Tuesday, January 15, 2013

A storage system potpourrie for beginners

Storage is easily one of the most talked about, most invested by people's attention and most confusing technologies around. Anyone who can read this sentence, is aware of digital storage as a concept. Any data that is generated by computing m/c is digital and requires digital storage. However when it comes to technology aspect, storage is easily most clouded concept that is infested with unending series of acronyms: DAS, NAS, SAN, SCSI, SATA, SAS, NFS, CIFS, RAID.. and multiple technology families, like tape storage, disk storage, solid-state storage and then there is all-encompassing Cloud. If you hoped  that with cloud you have finally one thing that you can take refuge in, hold that hope for you must first ascertain what constitutes cloud  to be sure that you can rest with Cloud.
                 One way to make sense out of these apparent forest of acronyms and concepts is try to appreciate what we need storage for. Essentially entire purpose of all storage technologies is to help us to store our ever-expanding digital data in such a way that is
  1. safe and persistent, that is data does not get destroyed, lost, mutated or corrupted once stored 
  2. secure against unauthorized access 
  3. accessible when one needs and 
  4. affordable. 
There is one more complexity that we must be mindful, which is, complexity of size. As the size of the data grows, the means to deliver on all those four parameters, must evolve, often drastically so that overall solution remain attractive to user. For example, if you have only 100GB data, a single external hard disk is often good enough for your need, however if that data becomes 1 exabyte [1 exabyte is 1000 petabytes and 1 petabyte is 1000,000 GB], you need whole range of technologies to manage that data. Difference between personal storage and enterprise storage to a large extent is an illustration of how Quantity transforms into a qualitative attribute at larger magnitude.

Personal Storage

 For non-professional personal need, typically a 300GB hard disk that comes by default with a laptop is more than sufficient.

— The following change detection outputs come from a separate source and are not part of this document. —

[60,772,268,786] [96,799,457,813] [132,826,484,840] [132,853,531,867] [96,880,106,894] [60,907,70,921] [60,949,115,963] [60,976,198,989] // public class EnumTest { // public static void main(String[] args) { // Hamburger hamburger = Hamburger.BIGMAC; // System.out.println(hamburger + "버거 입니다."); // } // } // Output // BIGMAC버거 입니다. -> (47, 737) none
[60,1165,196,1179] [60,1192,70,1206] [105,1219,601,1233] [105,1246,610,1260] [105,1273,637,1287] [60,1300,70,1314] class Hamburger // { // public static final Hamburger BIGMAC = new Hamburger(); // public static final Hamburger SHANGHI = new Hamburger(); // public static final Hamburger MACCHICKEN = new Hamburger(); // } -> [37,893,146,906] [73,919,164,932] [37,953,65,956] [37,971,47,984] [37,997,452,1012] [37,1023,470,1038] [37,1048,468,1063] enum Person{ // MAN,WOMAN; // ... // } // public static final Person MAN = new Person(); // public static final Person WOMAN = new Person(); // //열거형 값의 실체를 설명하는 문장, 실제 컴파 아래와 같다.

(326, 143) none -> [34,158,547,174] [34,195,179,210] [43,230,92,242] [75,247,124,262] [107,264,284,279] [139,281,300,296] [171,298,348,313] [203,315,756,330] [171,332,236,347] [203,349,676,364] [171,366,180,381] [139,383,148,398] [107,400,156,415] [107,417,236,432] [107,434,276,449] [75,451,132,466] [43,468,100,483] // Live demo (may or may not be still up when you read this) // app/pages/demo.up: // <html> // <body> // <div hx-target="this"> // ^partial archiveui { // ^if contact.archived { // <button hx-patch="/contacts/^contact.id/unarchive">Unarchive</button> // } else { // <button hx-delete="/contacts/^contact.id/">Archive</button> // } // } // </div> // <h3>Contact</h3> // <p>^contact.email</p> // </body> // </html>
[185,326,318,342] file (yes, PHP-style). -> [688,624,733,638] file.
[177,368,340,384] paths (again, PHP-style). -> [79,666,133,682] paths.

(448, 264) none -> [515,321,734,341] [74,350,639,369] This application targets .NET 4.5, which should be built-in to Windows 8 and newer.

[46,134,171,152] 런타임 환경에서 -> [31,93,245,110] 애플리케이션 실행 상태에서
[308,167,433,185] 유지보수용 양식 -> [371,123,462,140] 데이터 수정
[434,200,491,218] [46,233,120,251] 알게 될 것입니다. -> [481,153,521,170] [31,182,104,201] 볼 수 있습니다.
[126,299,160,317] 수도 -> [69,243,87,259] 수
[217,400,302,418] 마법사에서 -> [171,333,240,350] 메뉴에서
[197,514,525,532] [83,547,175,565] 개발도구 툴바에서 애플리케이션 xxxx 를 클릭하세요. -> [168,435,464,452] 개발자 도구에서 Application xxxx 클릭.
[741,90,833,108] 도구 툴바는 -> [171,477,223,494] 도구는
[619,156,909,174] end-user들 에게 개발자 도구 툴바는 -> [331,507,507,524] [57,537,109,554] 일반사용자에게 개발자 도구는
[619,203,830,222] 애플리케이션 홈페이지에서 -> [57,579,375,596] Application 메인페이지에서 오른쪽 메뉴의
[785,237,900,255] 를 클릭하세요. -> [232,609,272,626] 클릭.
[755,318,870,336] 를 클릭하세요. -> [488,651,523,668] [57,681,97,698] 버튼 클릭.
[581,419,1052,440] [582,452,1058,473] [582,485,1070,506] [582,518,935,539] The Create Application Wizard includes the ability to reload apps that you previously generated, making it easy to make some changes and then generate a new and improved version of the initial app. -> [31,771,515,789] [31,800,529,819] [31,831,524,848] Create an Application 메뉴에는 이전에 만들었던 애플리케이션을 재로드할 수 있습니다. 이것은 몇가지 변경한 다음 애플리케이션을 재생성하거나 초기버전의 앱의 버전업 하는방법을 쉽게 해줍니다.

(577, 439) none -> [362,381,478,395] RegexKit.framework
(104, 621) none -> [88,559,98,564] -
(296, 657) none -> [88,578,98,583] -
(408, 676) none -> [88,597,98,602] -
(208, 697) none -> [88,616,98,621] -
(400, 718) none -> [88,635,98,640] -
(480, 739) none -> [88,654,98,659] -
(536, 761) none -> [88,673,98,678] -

A 250GB hard disk for example can hold around 50,000 normal size photos or mp3 music. If you are avid user of video, you probably will buy few 1 TB external hard disk in addition and that would be DAS or Directly Attached Storage system for you. If you are a cloud aficionado, you probably would rely on Google Drive or Microsoft SkyDrive for your additional needs. In which case you have both DAS and public Cloud in your system.

Enterprise Storage

When it comes to enterprise, many aspects like, data growth, data retention, preparedness towards recovery of data against site disaster and access frequency of data comes into consideration, making the storage planning a costly and complex business.  Additionally with increasing sensitivity towards unstructured data, enterprise is experiencing faster expansion of storage demands. According to IDC's Worldwide Quarterly Disk Storage Systems Tracker, 3Q12 marked the first time that external disk storage systems makers shipped over seven exabytes, or 7,104 petabytes, of capacity in a single quarter for a year-over-year growth rate of 24.4 percent.[source: Infostor]. This means in next 5-6 years there will be many organizations that would hit exabyte of enterprise data. 

Storage Tiers

To get around this challenge of data explosion, enterprise try to bring storage tiers where the data is organized into different classes based how actively they are used. For example, very active (data modification rate is high and data access rate is very high) data requires that they are kept online in fast and most reliable storage tier [let's say tier 1] and the least active [no data modification and only accessed in special scenario like past data audit or recovery] data could be archived in off-line storage. This way, the enterprise provides most resources to most active data and efficiently reduces cost of storage for lesser active data.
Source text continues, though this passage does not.